His horses often skip the new gazebo and choose to stay out in the rain anyway, adds Rintoul, whose family has lived on Quarry Road for 115 years, and this is their first run in with the animal police.
“I’m just doing what farmers have done for hundreds of years, treating horses like livestock, not like pets,” says Rintoul, who also runs a company that transports show-jumping horses around the continent.
PAWS billed him about $3,700 to transport and keep his horses during the time they were away, he says, though he figures the agency whittled that cost down from what would have been $10,000 to $15,000. He supplied them with a copy of a bank draft, duly collected by an OPP officer at the beginning of May, but says the money has yet to be withdrawn from his bank account.

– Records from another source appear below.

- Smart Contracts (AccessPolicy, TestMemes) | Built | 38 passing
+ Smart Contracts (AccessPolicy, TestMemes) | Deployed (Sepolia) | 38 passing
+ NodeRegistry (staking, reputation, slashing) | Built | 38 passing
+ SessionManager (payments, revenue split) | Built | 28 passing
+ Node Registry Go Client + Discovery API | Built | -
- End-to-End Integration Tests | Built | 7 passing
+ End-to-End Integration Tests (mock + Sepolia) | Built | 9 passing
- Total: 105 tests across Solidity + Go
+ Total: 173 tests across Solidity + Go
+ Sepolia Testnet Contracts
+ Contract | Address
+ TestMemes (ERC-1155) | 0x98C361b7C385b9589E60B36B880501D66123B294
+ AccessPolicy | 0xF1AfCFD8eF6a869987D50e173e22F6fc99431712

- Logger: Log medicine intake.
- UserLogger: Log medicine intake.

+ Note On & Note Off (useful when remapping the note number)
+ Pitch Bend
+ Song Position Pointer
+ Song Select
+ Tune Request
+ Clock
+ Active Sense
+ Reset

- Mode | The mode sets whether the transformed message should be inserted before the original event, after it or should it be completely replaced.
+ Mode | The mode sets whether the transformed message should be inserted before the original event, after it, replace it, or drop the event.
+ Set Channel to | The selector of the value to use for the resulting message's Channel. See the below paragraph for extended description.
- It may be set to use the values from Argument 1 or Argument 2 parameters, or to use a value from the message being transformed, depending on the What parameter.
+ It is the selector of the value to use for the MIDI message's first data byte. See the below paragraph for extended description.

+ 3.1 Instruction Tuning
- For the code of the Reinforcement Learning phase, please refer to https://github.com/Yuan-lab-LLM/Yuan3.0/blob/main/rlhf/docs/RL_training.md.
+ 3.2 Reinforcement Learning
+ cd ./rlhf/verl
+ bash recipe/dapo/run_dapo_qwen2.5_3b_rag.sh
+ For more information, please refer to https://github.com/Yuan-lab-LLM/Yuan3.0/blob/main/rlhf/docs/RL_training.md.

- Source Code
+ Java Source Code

The agency began making roof demands of him last November, he says.
Kingston-area veterinarian Jeff Sleeth agrees it’s OK for horses to be kept outside with access to windbreaks, a standard “not controversial for 99% of the world.” He says the national equine code lacks clarity by including two definitions of shelter, one with a roof, one without. It’s problematic “to enforce something without clear rules” and without charge, he says, with the fallout of “being made to look like a terrible person, and then we (the public) still don’t know what you (allegedly) did.”
Horses, are susceptible to respiratory diseases and more so when they are kept inside, Sleeth said. “Humans see roofs as important because we don’t like to be wet.”
National Farm Animal Care Council general manager Jackie Wepruk confirmed the code requires a “constructed or natural” shelter to protect horses “from the harmful effects of extreme weather conditions.”